= DUAL table =

The DUAL table is a special one-row, one-column table present by default in Oracle and other database installations. In Oracle, the table has a single VARCHAR2(1) column called DUMMY that has a value of 'X'. It is suitable for use in selecting a pseudo column such as SYSDATE or USER.

==Example use==
Oracle's SQL syntax requires the FROM clause but some queries don't require any tables - DUAL can be used in these cases.

SELECT 1+1
FROM dual;

SELECT 1
FROM dual;

SELECT USER
FROM dual;

SELECT SYSDATE
FROM dual;

SELECT *
FROM dual;

== History ==
Charles Weiss explains why he created DUAL:

I created the DUAL table as an underlying object in the Oracle Data Dictionary. It was never meant to be seen itself, but instead used inside a view that was expected to be queried. The idea was that you could do a JOIN to the DUAL table and create two rows in the result for every one row in your table. Then, by using GROUP BY, the resulting join could be summarized to show the amount of storage for the DATA extent and for the INDEX extent(s). The name, DUAL, seemed apt for the process of creating a pair of rows from just one.

==Optimization==

Beginning with 10g Release 1, Oracle no longer performs physical or logical I/O on the DUAL table, though the table still exists.

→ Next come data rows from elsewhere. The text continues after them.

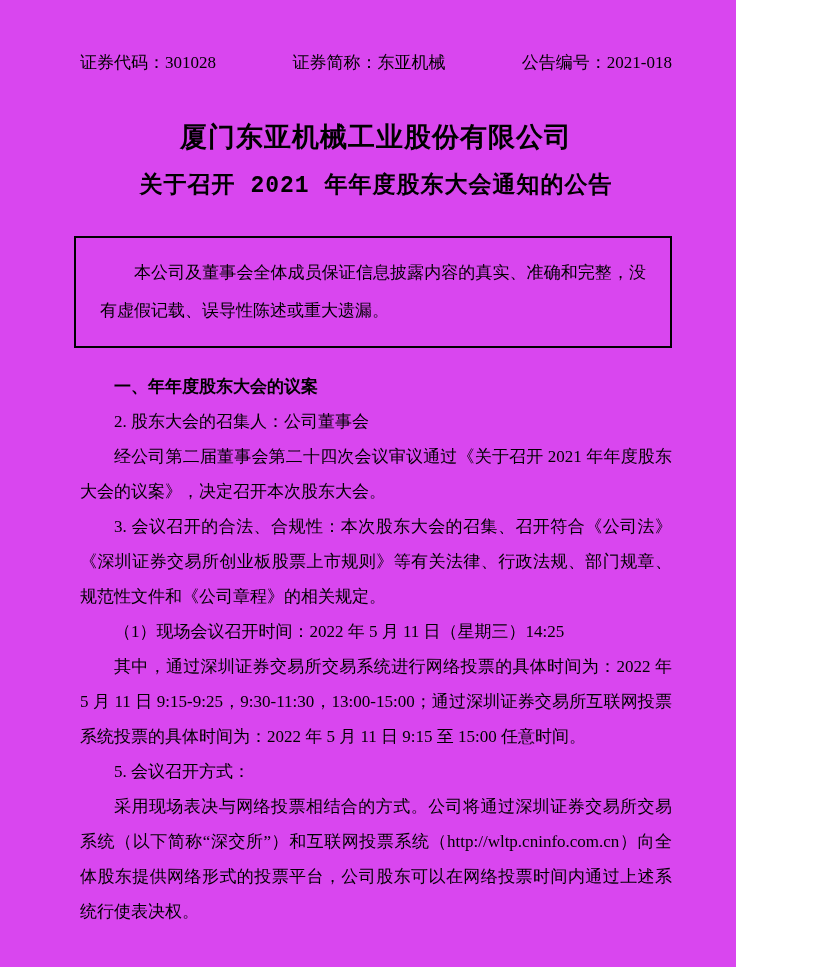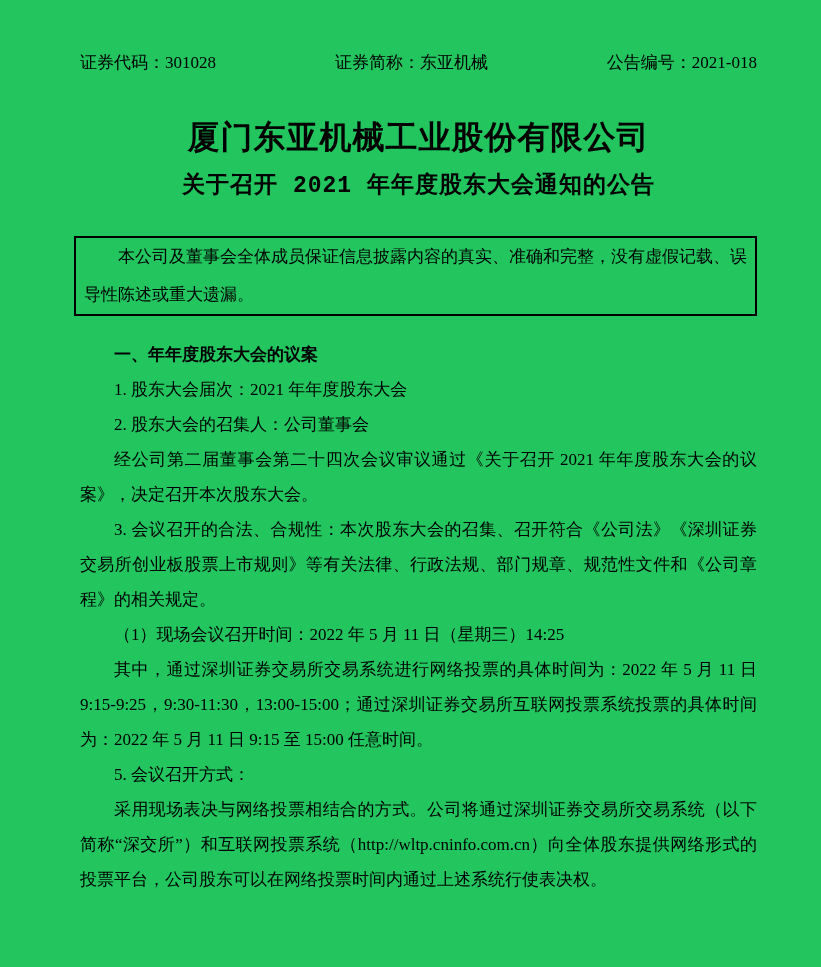"证券代码：301028" .page { background: #22c55e -> #d946ef; width: 821px -> 736px }
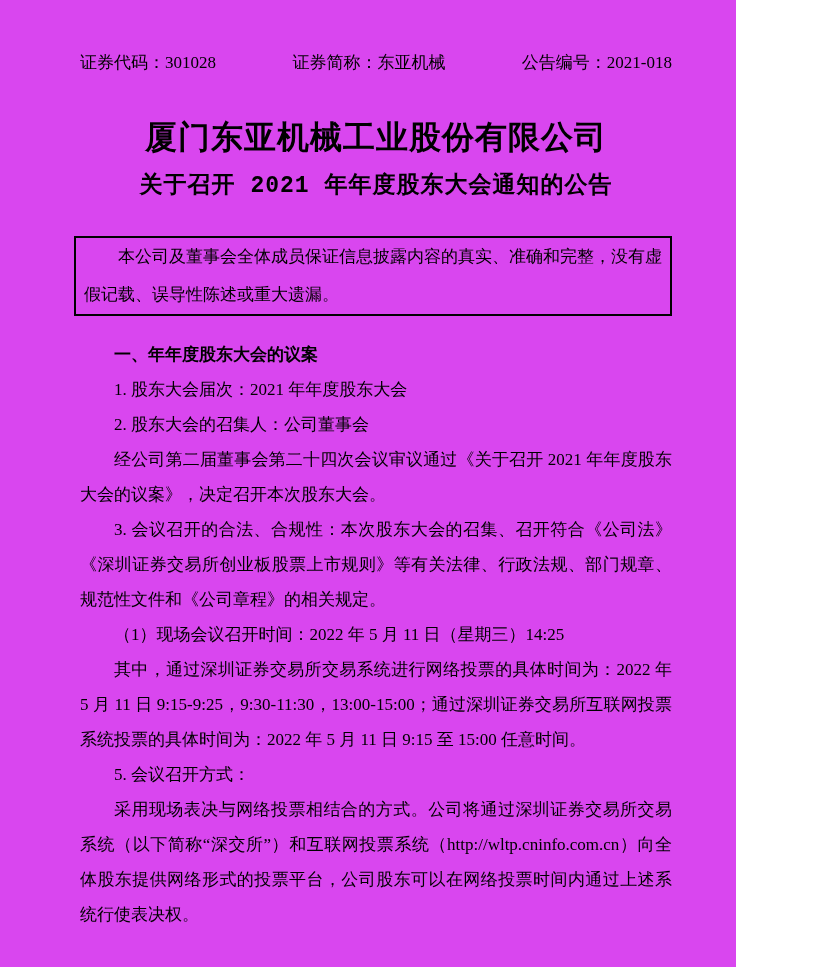"厦门东亚机械工业股份有限公司" .title-line1 { font-size: 32px -> 27px }
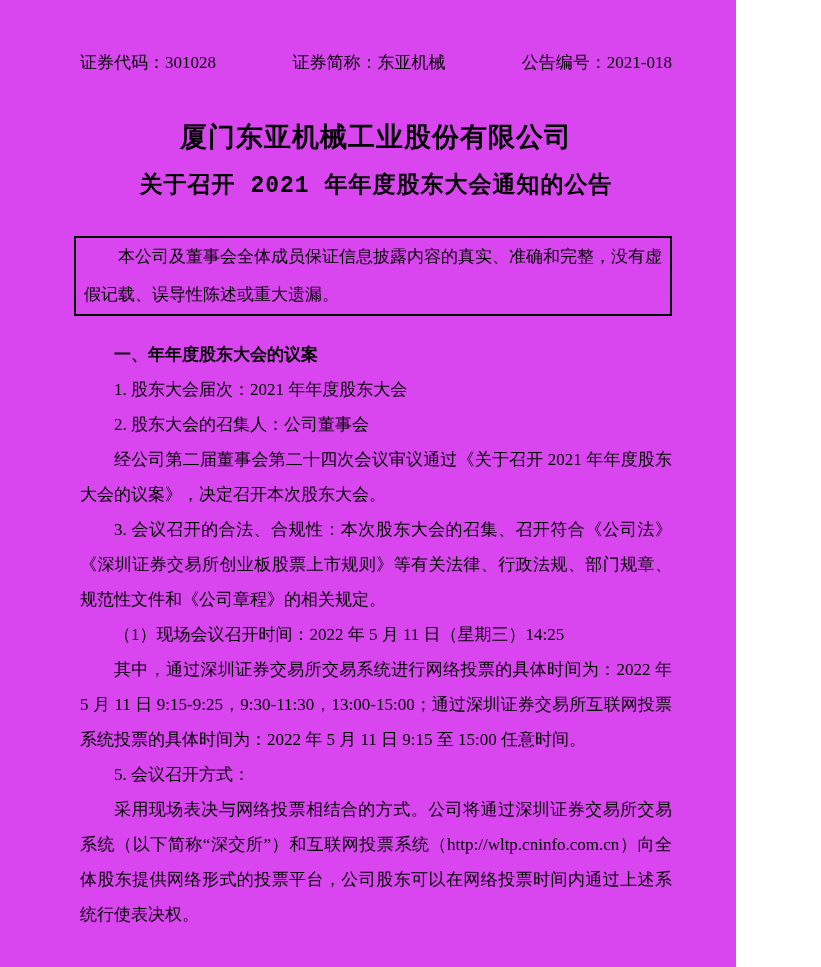"本公司及董事会全体成员保证信息披露内容的真实、准确和完整，没有虚假记载、误导性陈" .disclaimer-box p { margin: 0 -> 16px }
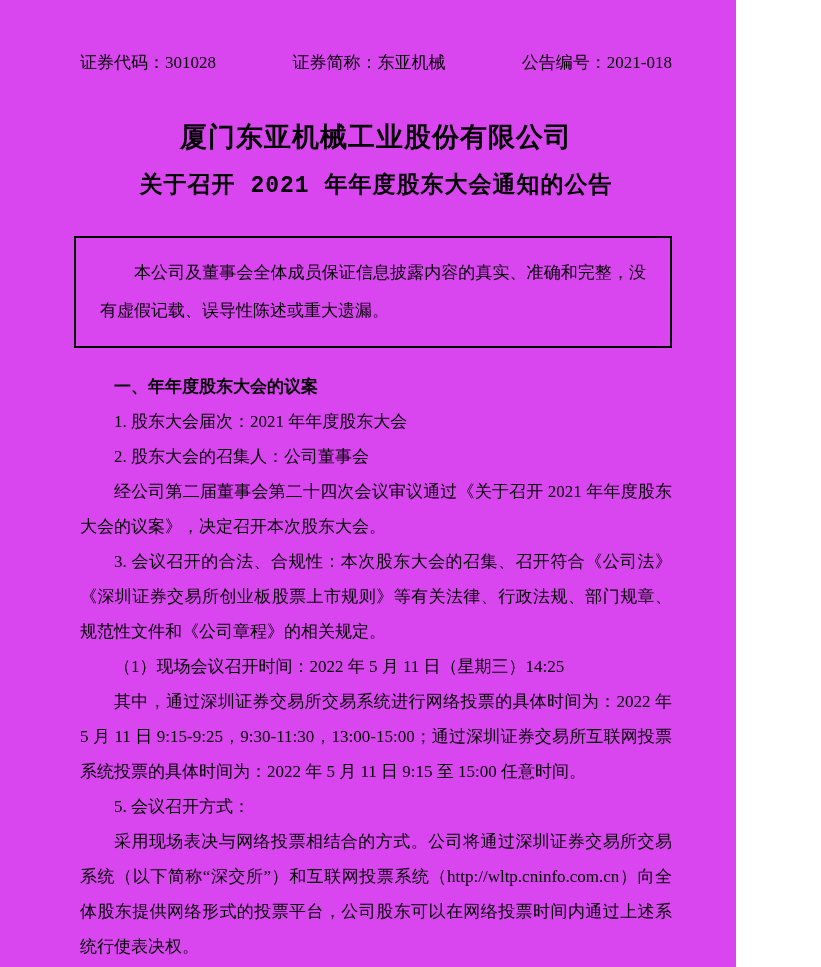"1. 股东大会届次：2021 年年度股东大会" p.para { html: <p>1. 股东大会届次：2021 年年度股东大会</p> -> none }
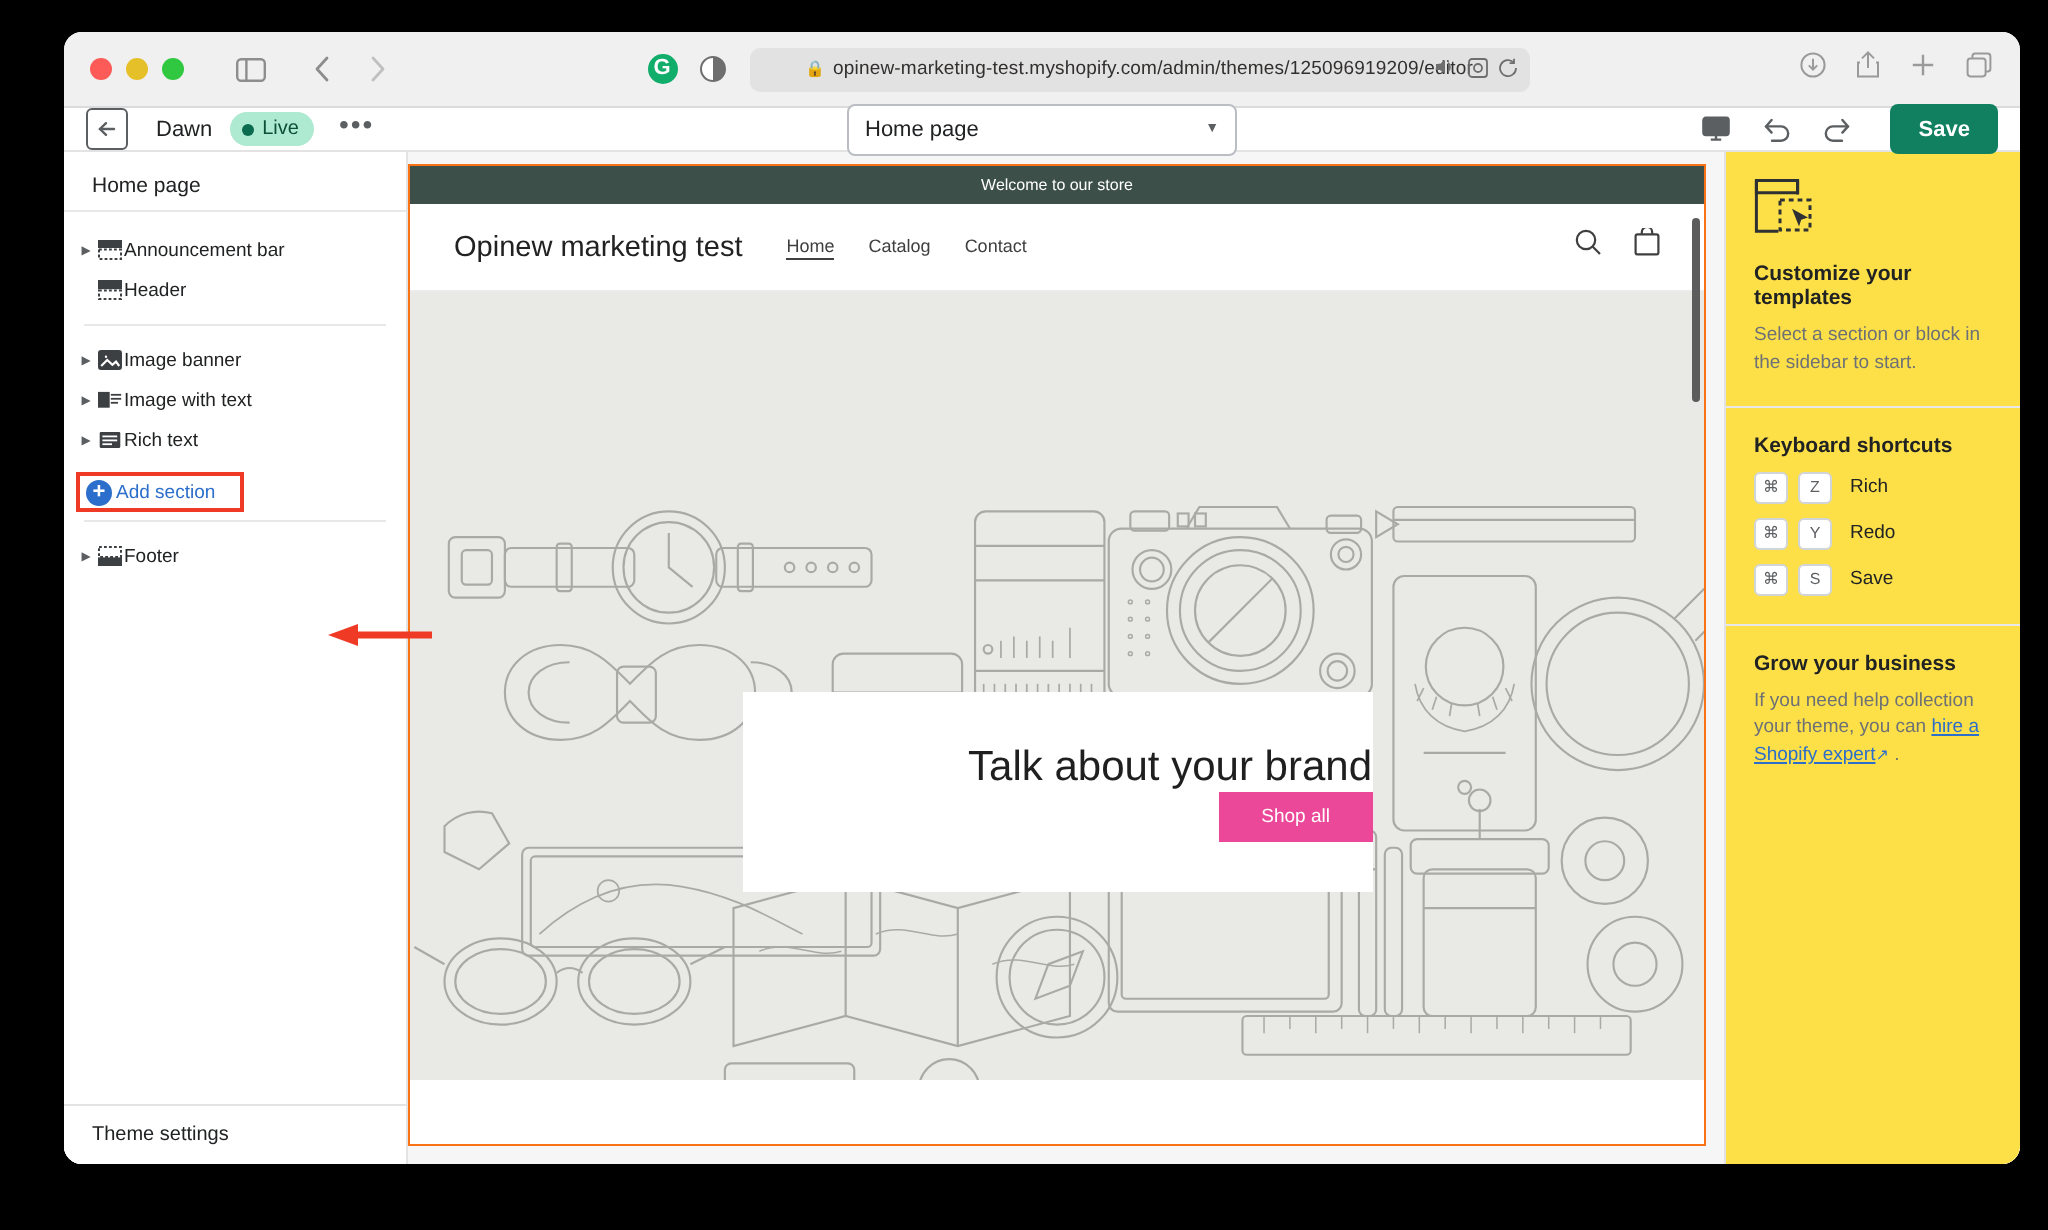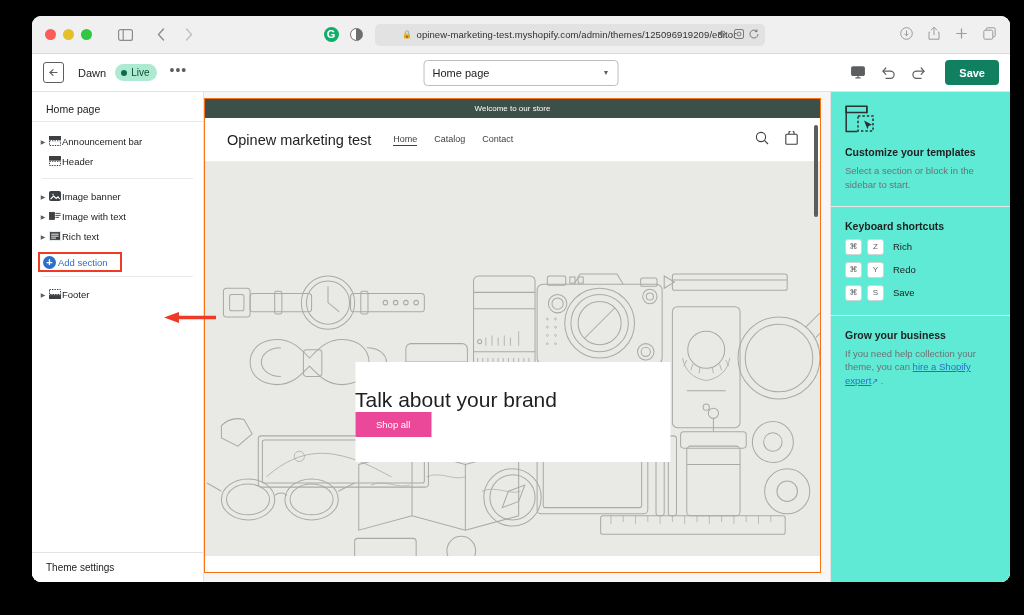"Dawn" #editor-toolbar { height: 38px -> 22px }
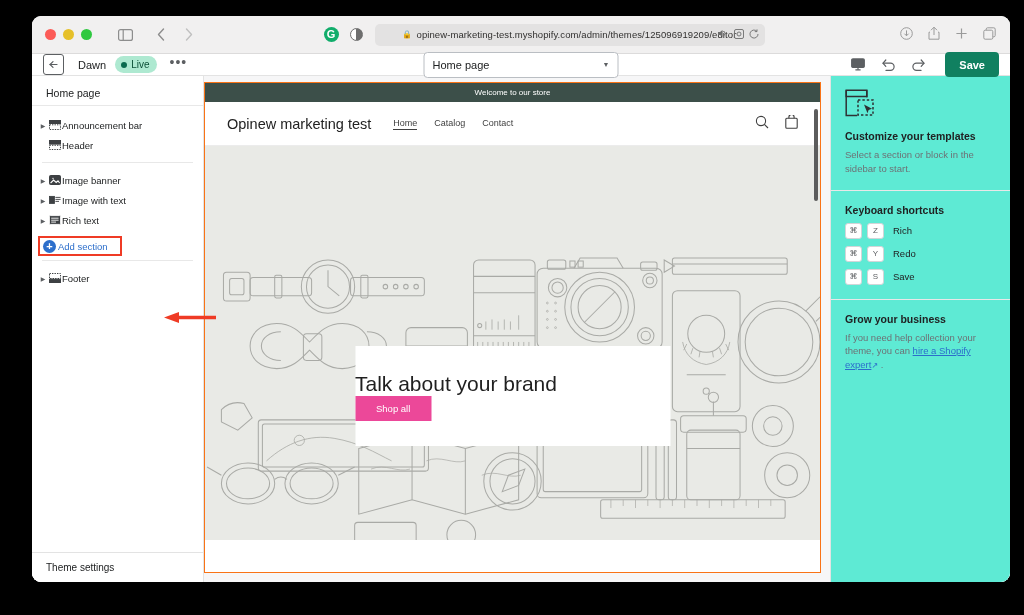"Customize your templates" #right-panel { background: #5eead4 -> #fde047; width: 180px -> 148px }
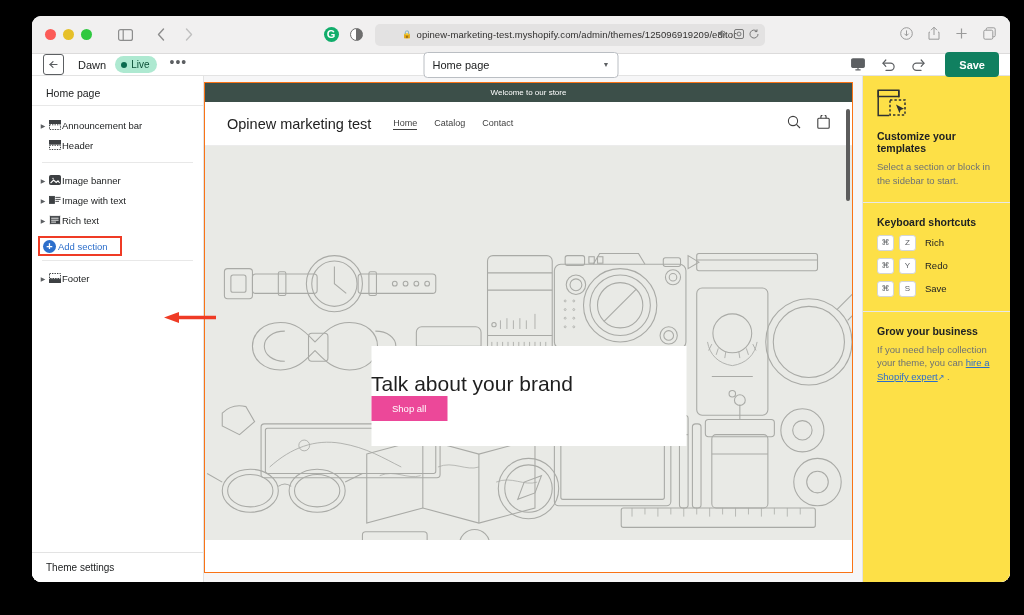"Talk about your brand" #hero-card { align-items: flex-start -> flex-end }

DUAL is readily available for all authorized users in a SQL database.

==In other database systems==
Several other databases (including Microsoft SQL Server, MySQL, PostgreSQL, SQLite, and Teradata) enable one to omit the FROM clause entirely if no table is needed. This avoids the need for any dummy table.

- ClickHouse has a one-row system table system.one with a single column named "dummy" of type UInt8 and value 0. This table is implicitly used when no table is specified in the SELECT query.
- Firebird has a one-row system table RDB$DATABASE that is used in the same way as Oracle's DUAL, although it also has a meaning of its own.
- IBM Db2 has a view that resolves DUAL when using Oracle Compatibility. It also has a table called sysibm.sysdummy1 that has similar properties to the Oracle DUAL one.
- Informix: Informix version 11.50 and later has a table named sql with the same functionality but a more verbose name. You can use sql to create a name sql in the current database with the same functionality.
- Microsoft Access: A table named DUAL may be created and the single-row constraint enforced via ADO (Table-less UNION query in MS Access)
- Microsoft SQL Server: SQL Server does not require a dummy table. Queries like 'select 1 + 1' can be run without a "from" clause/table name.
- MySQL allows DUAL to be specified as a table in queries that do not need data from any tables. It is suitable for use in selecting a result function such as SYSDATE() or USER(), although it is not essential.
- PostgreSQL: A DUAL-view can be added to ease porting from Oracle.
- Snowflake: DUAL is supported, but not explicitly documented. It appears in sample SQL for other operations in the documentation.
- SQLite: A VIEW named "dual" that works the same as the Oracle "dual" table can be created as follows: sql
- SAP HANA has a table called DUMMY that works the same as the Oracle "dual" table.
- Teradata database does not require a dummy table. Queries like 'select 1 + 1' can be run without a "from" clause/table name.
- Vertica has support for a DUAL table in their official documentation.